> [Work to be completed]:
Restrict the output to the lines below starting at the one that contains "Audio System US08" and ending at the one that contains "total: 27906.98 -> 24264.74", and restate them word for word, both ends included.
Excerpted data Start Marker
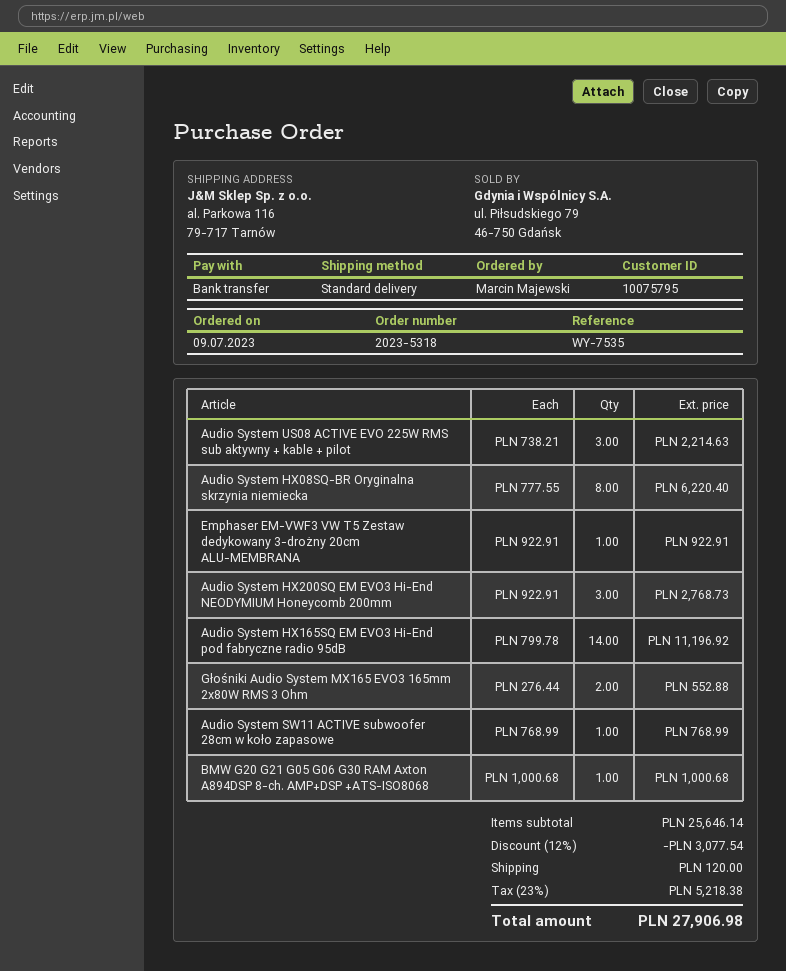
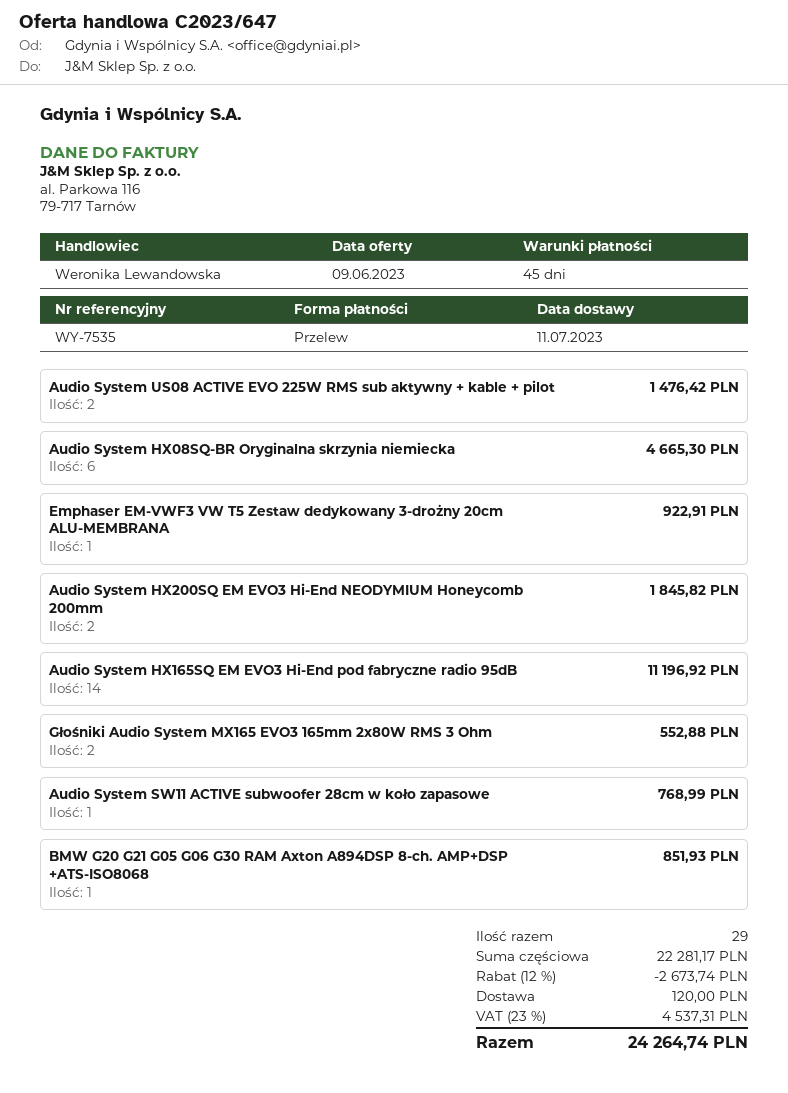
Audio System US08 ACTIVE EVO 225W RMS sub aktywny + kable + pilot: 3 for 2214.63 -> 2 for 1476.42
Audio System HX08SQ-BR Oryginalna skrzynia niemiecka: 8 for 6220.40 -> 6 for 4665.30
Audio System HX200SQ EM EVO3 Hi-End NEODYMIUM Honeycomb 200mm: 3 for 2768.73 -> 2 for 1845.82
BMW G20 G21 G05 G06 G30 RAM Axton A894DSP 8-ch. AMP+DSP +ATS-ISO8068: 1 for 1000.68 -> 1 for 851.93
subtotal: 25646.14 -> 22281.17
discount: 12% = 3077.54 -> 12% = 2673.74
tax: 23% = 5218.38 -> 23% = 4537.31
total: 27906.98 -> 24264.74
Excerpted data End Marker
Excerpted data Start Marker
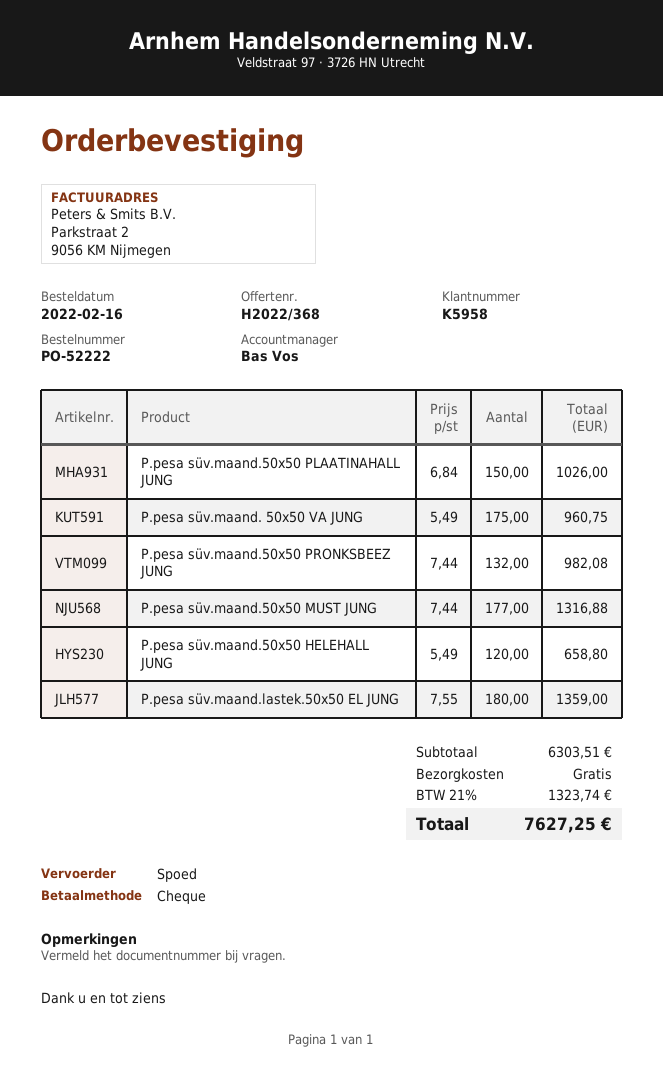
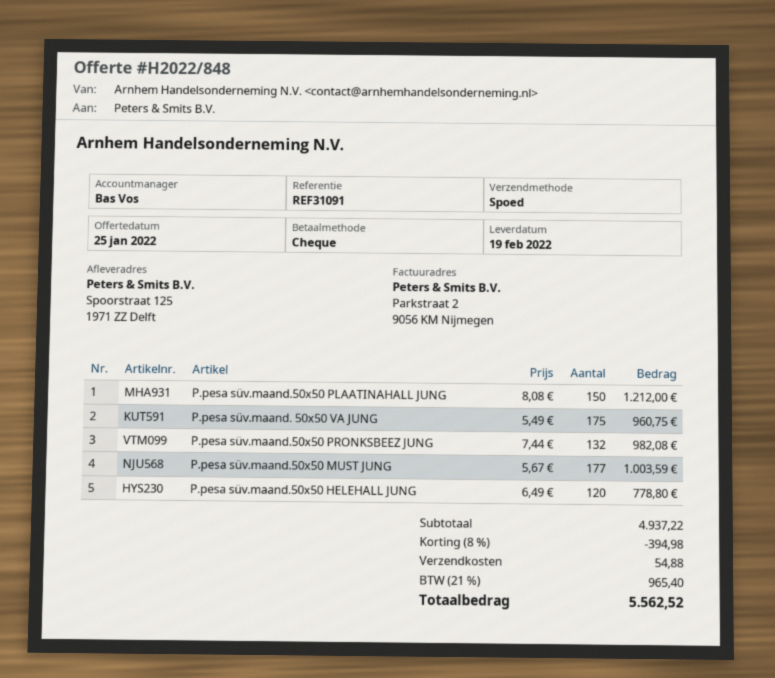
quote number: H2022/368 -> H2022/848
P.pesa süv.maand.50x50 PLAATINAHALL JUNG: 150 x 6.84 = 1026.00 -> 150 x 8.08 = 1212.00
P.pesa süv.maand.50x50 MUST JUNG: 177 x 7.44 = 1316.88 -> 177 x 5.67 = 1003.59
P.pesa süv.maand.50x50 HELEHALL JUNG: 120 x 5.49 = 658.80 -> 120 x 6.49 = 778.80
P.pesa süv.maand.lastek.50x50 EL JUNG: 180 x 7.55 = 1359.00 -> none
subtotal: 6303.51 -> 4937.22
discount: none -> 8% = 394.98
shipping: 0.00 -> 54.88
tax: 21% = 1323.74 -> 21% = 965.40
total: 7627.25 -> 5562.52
Excerpted data End Marker
Excerpted data Start Marker
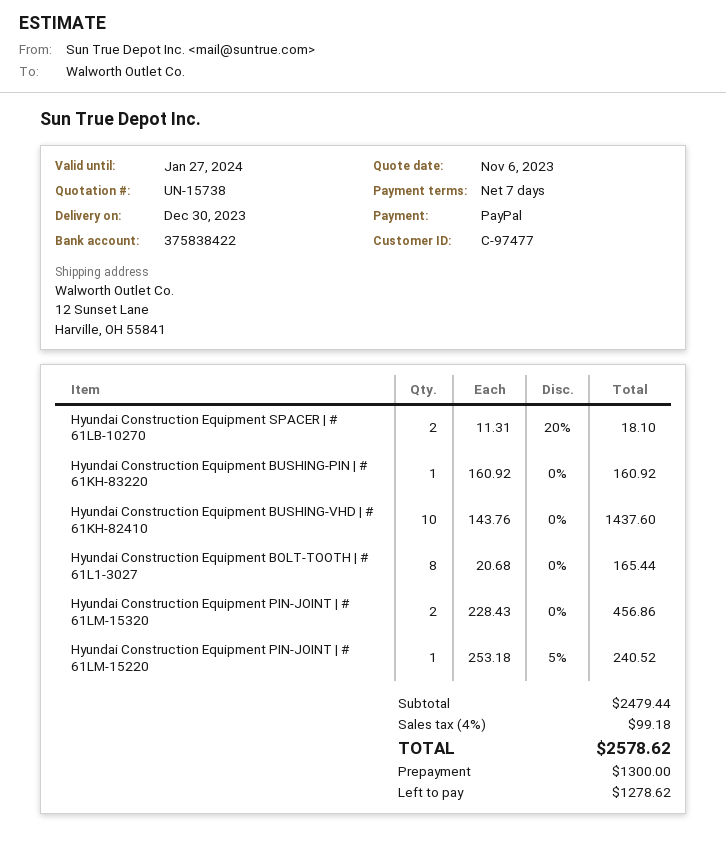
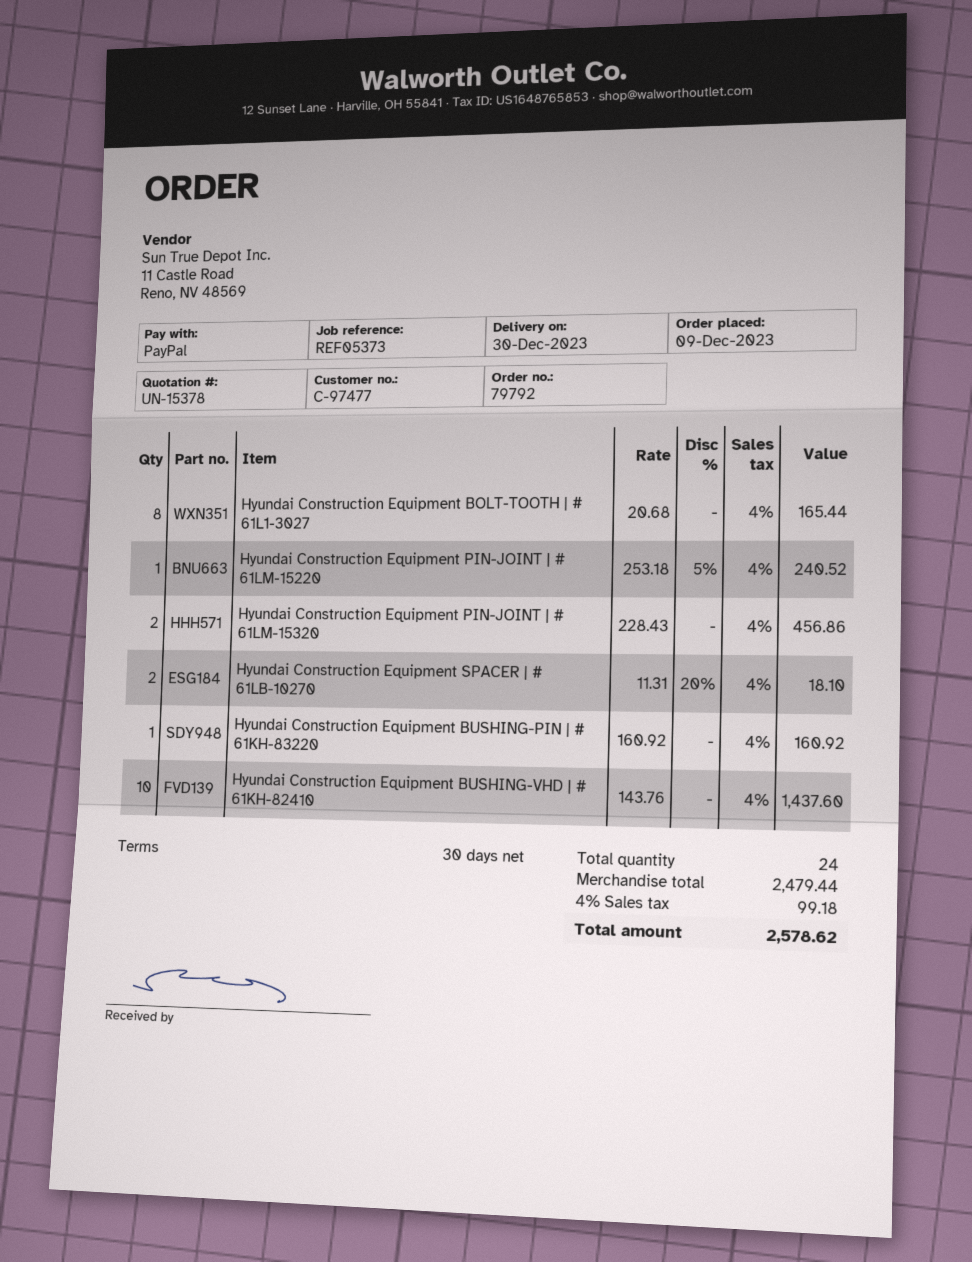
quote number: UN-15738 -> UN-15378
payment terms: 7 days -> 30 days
Excerpted data End Marker
> [Exercise answer]:
Audio System US08 ACTIVE EVO 225W RMS sub aktywny + kable + pilot: 3 for 2214.63 -> 2 for 1476.42
Audio System HX08SQ-BR Oryginalna skrzynia niemiecka: 8 for 6220.40 -> 6 for 4665.30
Audio System HX200SQ EM EVO3 Hi-End NEODYMIUM Honeycomb 200mm: 3 for 2768.73 -> 2 for 1845.82
BMW G20 G21 G05 G06 G30 RAM Axton A894DSP 8-ch. AMP+DSP +ATS-ISO8068: 1 for 1000.68 -> 1 for 851.93
subtotal: 25646.14 -> 22281.17
discount: 12% = 3077.54 -> 12% = 2673.74
tax: 23% = 5218.38 -> 23% = 4537.31
total: 27906.98 -> 24264.74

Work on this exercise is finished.